- Opening Delimiter -

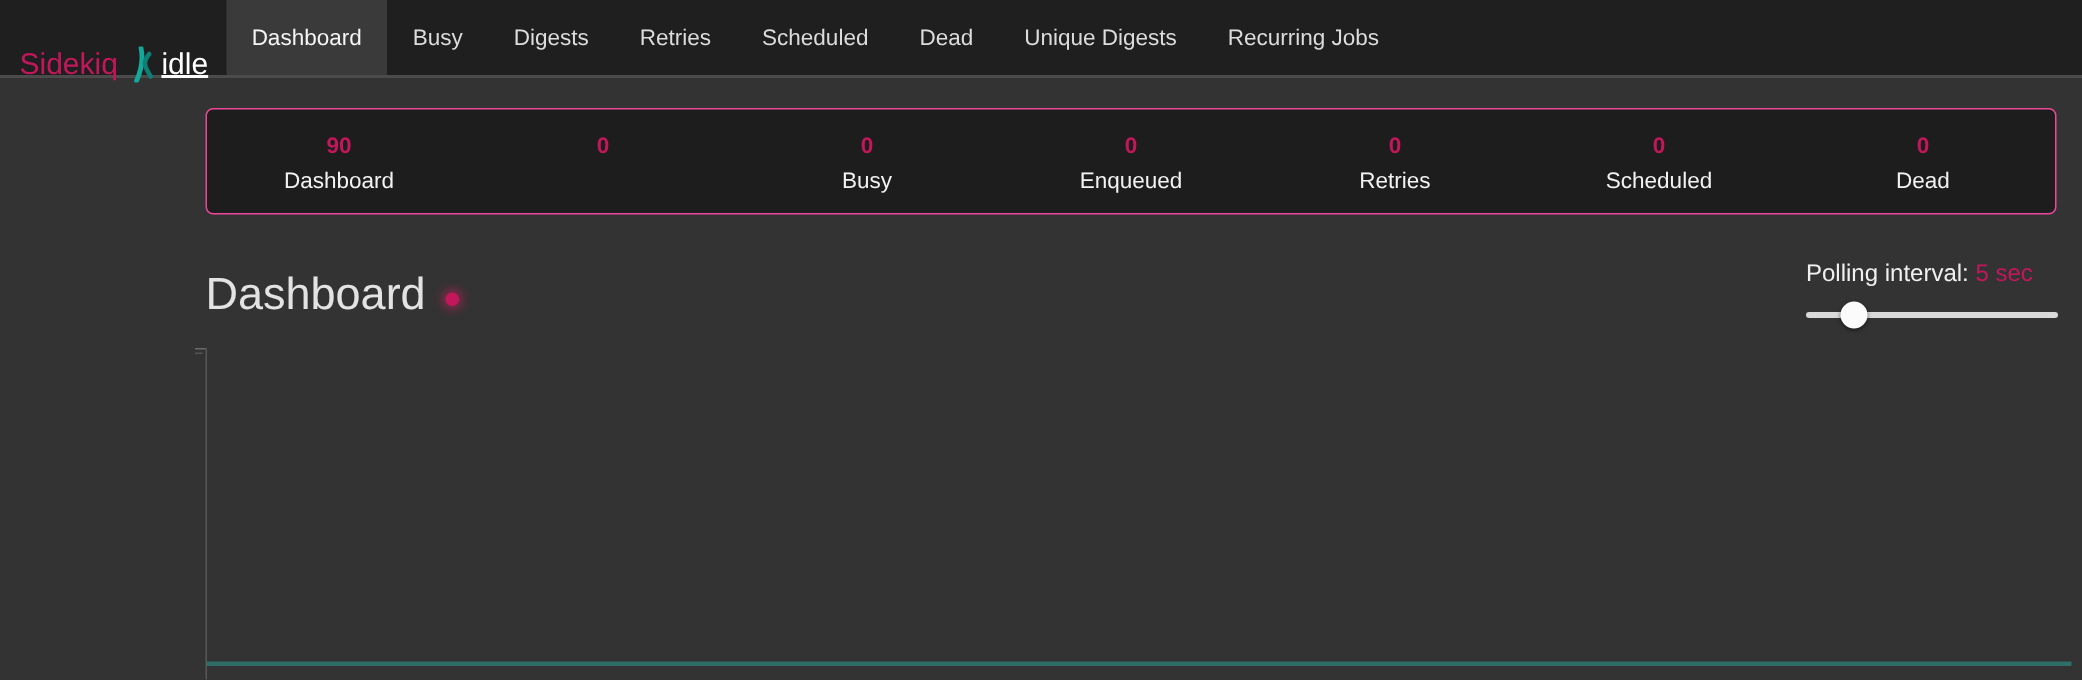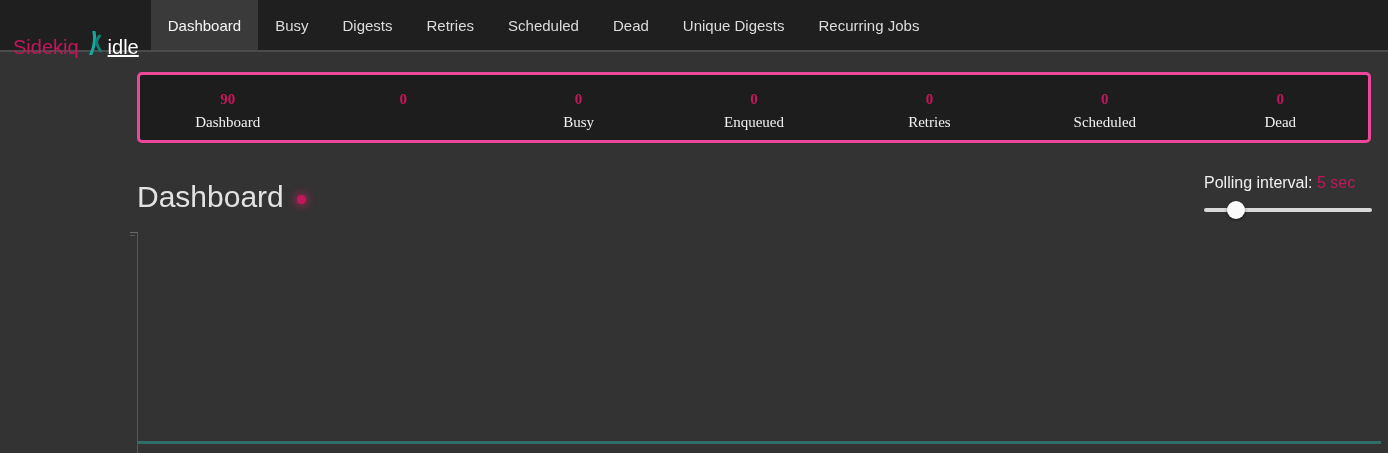--- a/index.html
+++ b/index.html
@@ -16,7 +16,7 @@
     background:#1f1f1f; border-bottom:2px solid #4b4b4b;
     display:flex; align-items:stretch;
   }
-  .brand { display:flex; padding-left:13px;margin-top:36px; }
+  .brand { display:flex; align-items:center; padding-left:13px;margin-top:36px; }
   .brand-name { color:var(--accent,#c2185b); font-size:20px; }
   .logo { display:flex; align-items:center; margin:0 5px 0 8px; }
   .status-text { color:#ffffff; font-size:20px;text-decoration:underline; }

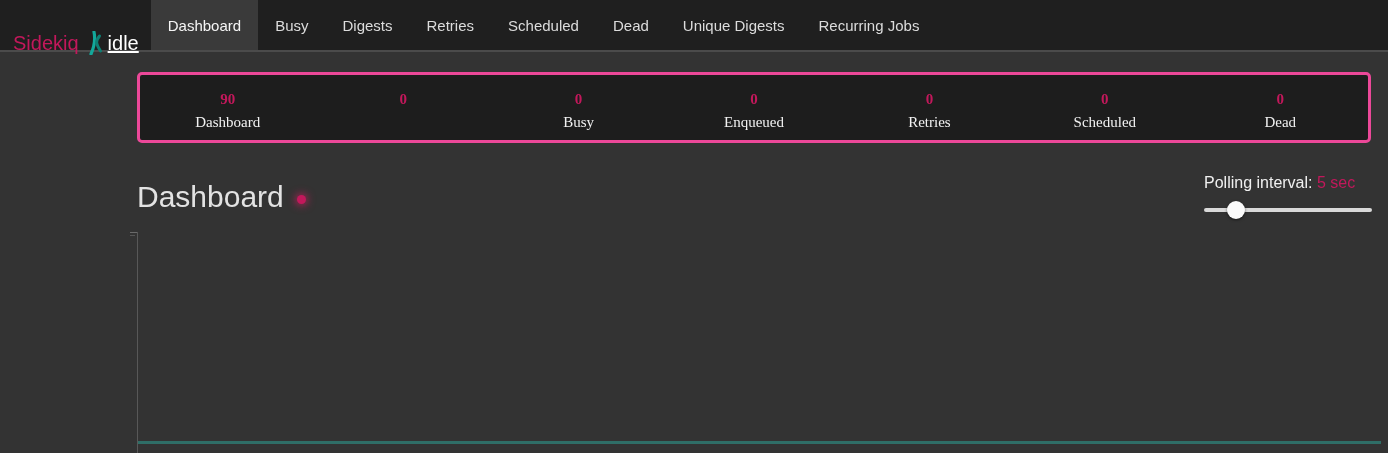--- a/index.html
+++ b/index.html
@@ -30,9 +30,8 @@
   
   .stats {
     position:absolute; top:72px; left:137px; width:1234px; height:71px;
-    background:#1d1d1d; border:3px solid #ec4899; border-radius:5px;
+    background:#1d1d1d; border:1px solid #ec4899; border-radius:5px;
     display:flex;
-    font-family:Liberation Serif, serif;
   }
   .stat { flex:1; text-align:center; padding-top:16px; }
   .stat-value { color:var(--accent,#c2185b); font-size:15px; font-weight:bold; }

- Closing Delimiter -

From the records above, pull every line that carries the word "center".

+  .brand { display:flex; align-items:center; padding-left:13px;margin-top:36px; }
   .logo { display:flex; align-items:center; margin:0 5px 0 8px; }
   .stat { flex:1; text-align:center; padding-top:16px; }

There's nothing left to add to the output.